El señor Re-sostenido y la
señorita Mi-bemol
Capítulo III
El coro de cantores de nuestro pueblo gozaba de gran
reputación, gracias a su director, el organista Eglisak.
¡Qué maestro de solfeo y qué habilidad ponía
en hacernos vocalizar! ¡De qué modo nos enseñaba el
compás, el valor de las notas, la tonalidad, la modalidad, la
composición de la escala! ¡Muy inteligente, muy
inteligente era el digno Eglisak! Decíase que era un
músico con talento, un contrapuntista sin rival, y que
había hecho una fuga extraordinaria, una fuga en cuatro
partes.
Como nosotros no sabíamos gran cosa acerca del
particular, hubimos de preguntárselo un día.
-¿Una fuga? -respondió alzando la
cabeza.
-¿Es un trozo de música? -dije yo.
-De música trascendente, hijo mío.
-Quisiéramos escucharla -saltó un
italianito llamado Farina; dotado de una hermosa voz de contralto, y
que subía..., subía... hasta el cielo.
-Sí -añadió un alemán,
Alberto Hoct, cuya voz, en cambio, bajaba..., bajaba... hasta el fondo
de la tierra.
-¡Vamos, señor Eglisak! -repitieron los
otros chicos y chicas.
-No, hijos míos. Vosotros no conoceréis
mi fuga hasta que esté terminada...
-¿Y cuándo lo estará?
-pregunté yo.
-Nunca.
Nosotros nos miramos unos a otros y él se
sonrió con su punta de ironía.
-Una fuga jamás se halla acabada -nos dijo-;
pueden siempre añadirse partes nuevas.
Nosotros, pues, no habíamos escuchado la famosa
fuga del profesor Eglisak; pero, en cambio, había puesto para
nosotros música al himno a San Juan Bautista; vosotros ya
sabéis que de este salmo en verso, Guido de Arezzo tomó
las primeras sílabas para designar las notas de la escala:
Ut gueant laxis
Resonare fibris
Mira gestorum
Famuli tuorum
Solve polluti
Labii reatum
Sancte Joannes.
El Si no existía en la época de
Guido de Arezzo; fue en 1026 cuando un tal Guido completó la
gama con la adición de la nota sensible, y, a mi juicio, hizo
bien.
En realidad, cuando nosotros cantábamos ese
salmo, hubiera acudido la gente de lejos sólo para escucharnos.
En cuanto al significado que tenían aquellas extrañas
palabras, nadie lo sabía en la escuela, ni siquiera el
señor Valrugis.
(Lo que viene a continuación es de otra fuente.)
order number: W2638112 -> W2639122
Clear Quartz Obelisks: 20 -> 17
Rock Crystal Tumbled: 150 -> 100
Creíase que era latín, pero no
estábamos muy seguros, y, sin embargo, parece que ese salmo
será cantado en el día del Juicio final, y es probable
que el Espíritu Santo, que habla todas las lenguas, lo
traducirá al lenguaje edénico.
No por eso, sin embargo, dejaba de ser cierto que el
señor Eglisak pasaba por ser un gran compositor; por desgracia,
estaba aquejado de una enfermedad muy lamentable, y que tendía a
aumentar progresivamente. Con la edad, su oído iba
haciéndose duro; nosotros lo advertíamos perfectamente,
pero él no quería reconocerlo. Por lo demás, y con
objeto de no apenarle, gritábamos al dirigirle la palabra, y
nuestros falsetes conseguían hacer vibrar su tímpano.
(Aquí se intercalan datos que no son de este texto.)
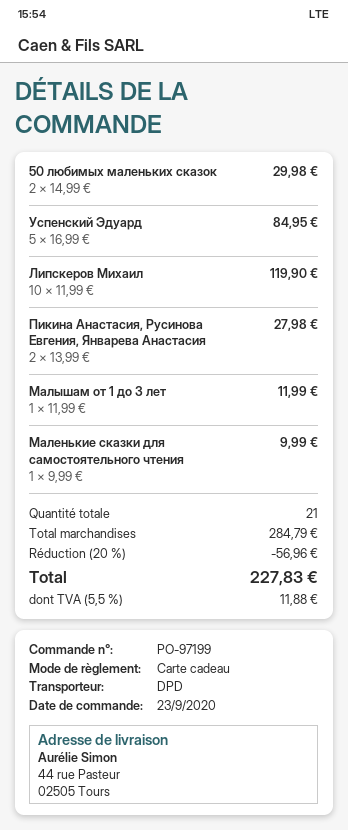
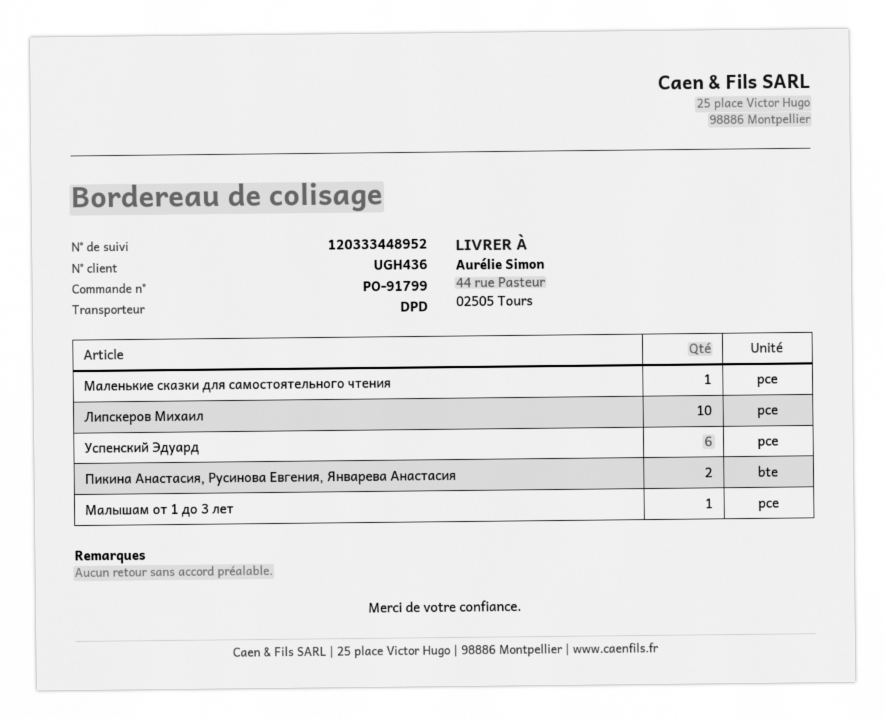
order number: PO-97199 -> PO-91799
50 любимых маленьких сказок: 2 -> none
Успенский Эдуард: 5 -> 6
Pero no se hallaba lejana la hora en que había de quedarse
completamente sordo.
Sucedió esto en domingo, a la hora de las
vísperas; acababa de terminarse el último salmo de
Completas, y Eglisak continuaba en el órgano,
abandonándose a los caprichos de su imaginación; tocaba y
tocaba, sin que aquello llevara trazas de terminarse nunca, y nadie
quería marcharse, ante el temor de apenarle. Pero he aquí
que el entonador, cansado ya, se detiene; le falta al órgano la
respiración..., Eglisak no se ha dado cuenta; los acordes, los
arpegios fluyen de sus dedos; ni un solo sonido se escapa y, sin
embargo, él, en su alma de artista, continúa oyendo...
Todo el mundo comprende que acaba de ocurrirle una desgracia y nadie se
atreve a llamarle la atención, a pesar de que el entonador ha
bajado por la estrecha escalera de la tribuna...
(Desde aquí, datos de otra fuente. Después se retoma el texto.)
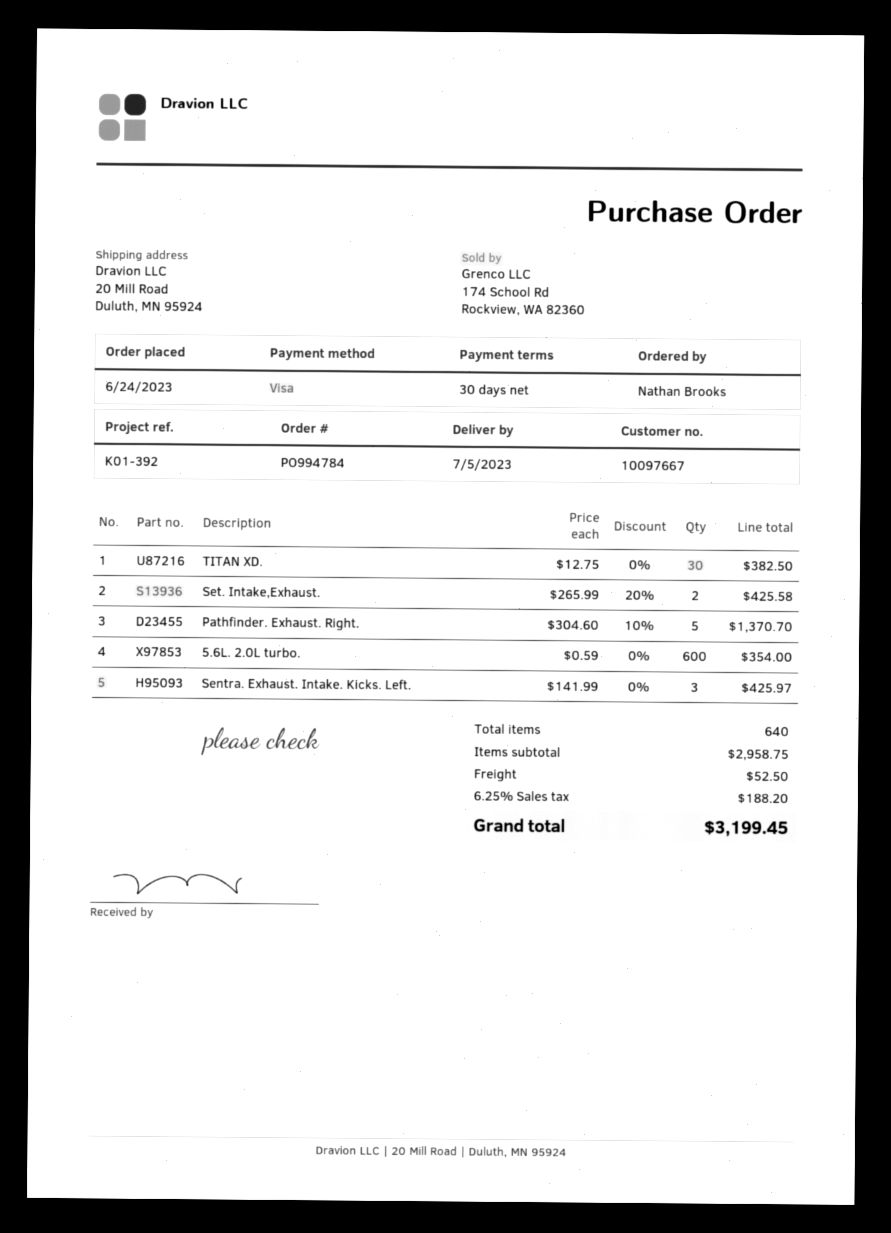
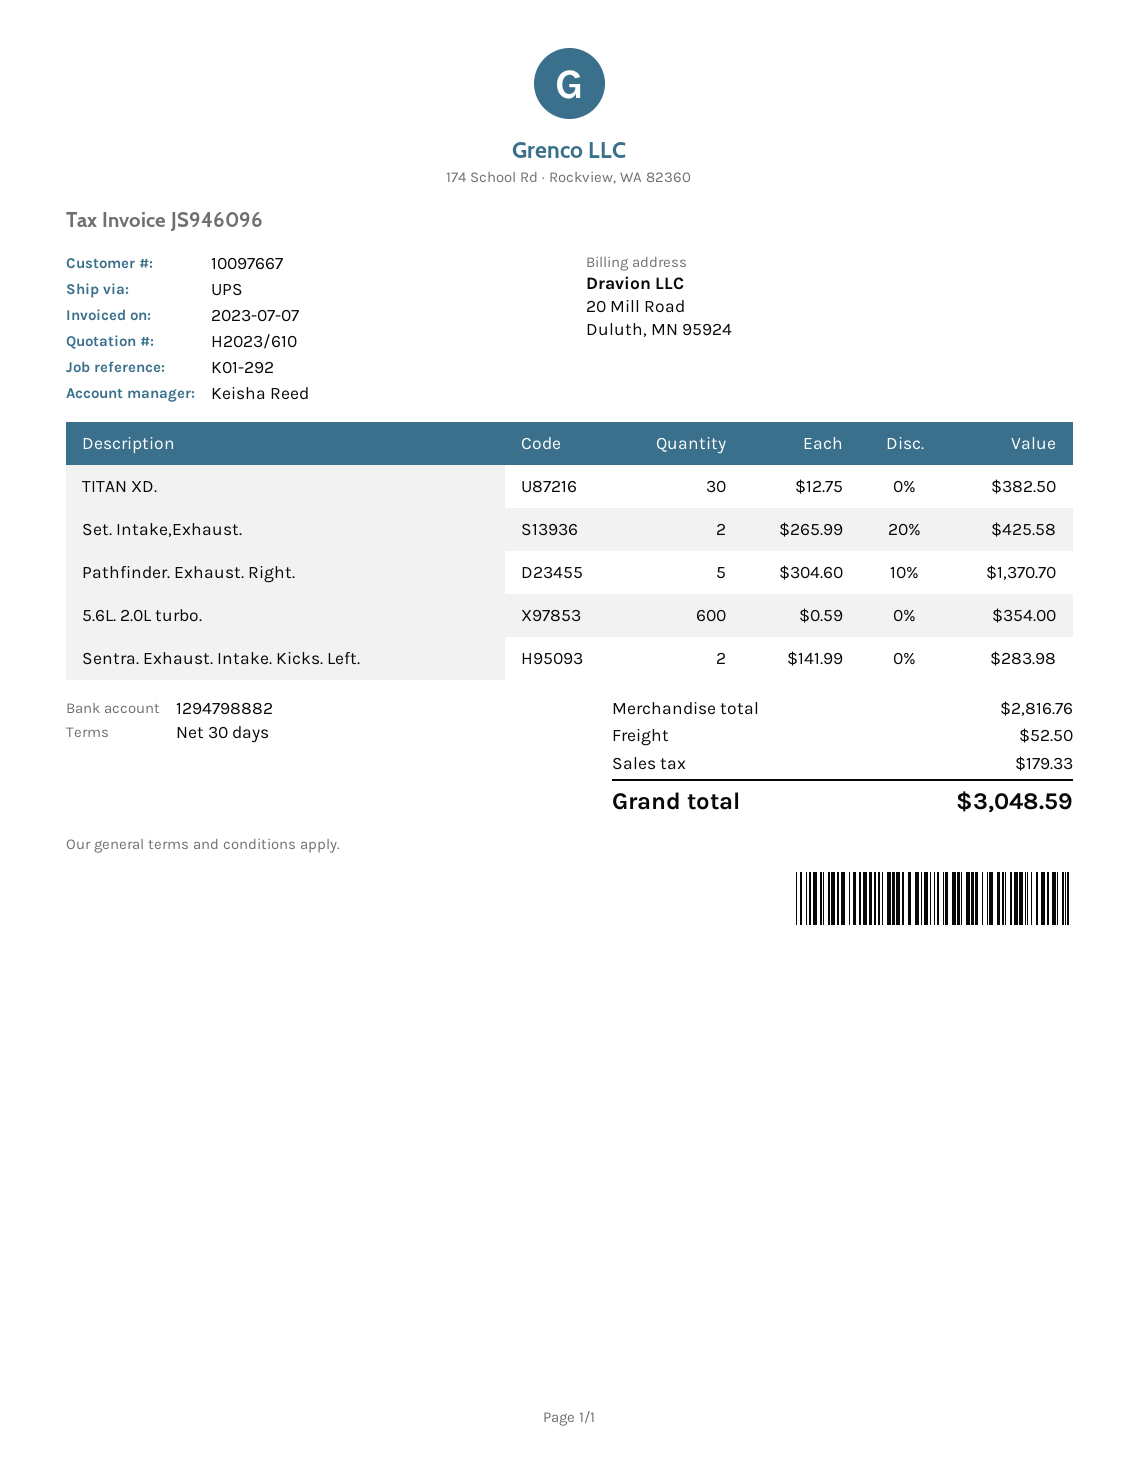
reference: K01-392 -> K01-292
Sentra. Exhaust. Intake. Kicks. Left.: 3 x 141.99 = 425.97 -> 2 x 141.99 = 283.98
subtotal: 2958.75 -> 2816.76
tax: 188.20 -> 179.33
total: 3199.45 -> 3048.59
Eglisak no cesa de tocar. Y toda la tarde
siguió tocando, y toda la noche también, y todavía
a la mañana siguiente sus dedos paseaban sobre el mudo
teclado... Fue preciso sacarle de allí... El pobre hombre al fin
se dio cuenta de lo que le sucedía: estaba sordo. Pero eso no le
impediría terminar su fuga. No podría oírla, eso
es todo.
Desde aquel día, los grandes órganos ya
no resonaron más en la iglesia de Kalfermatt.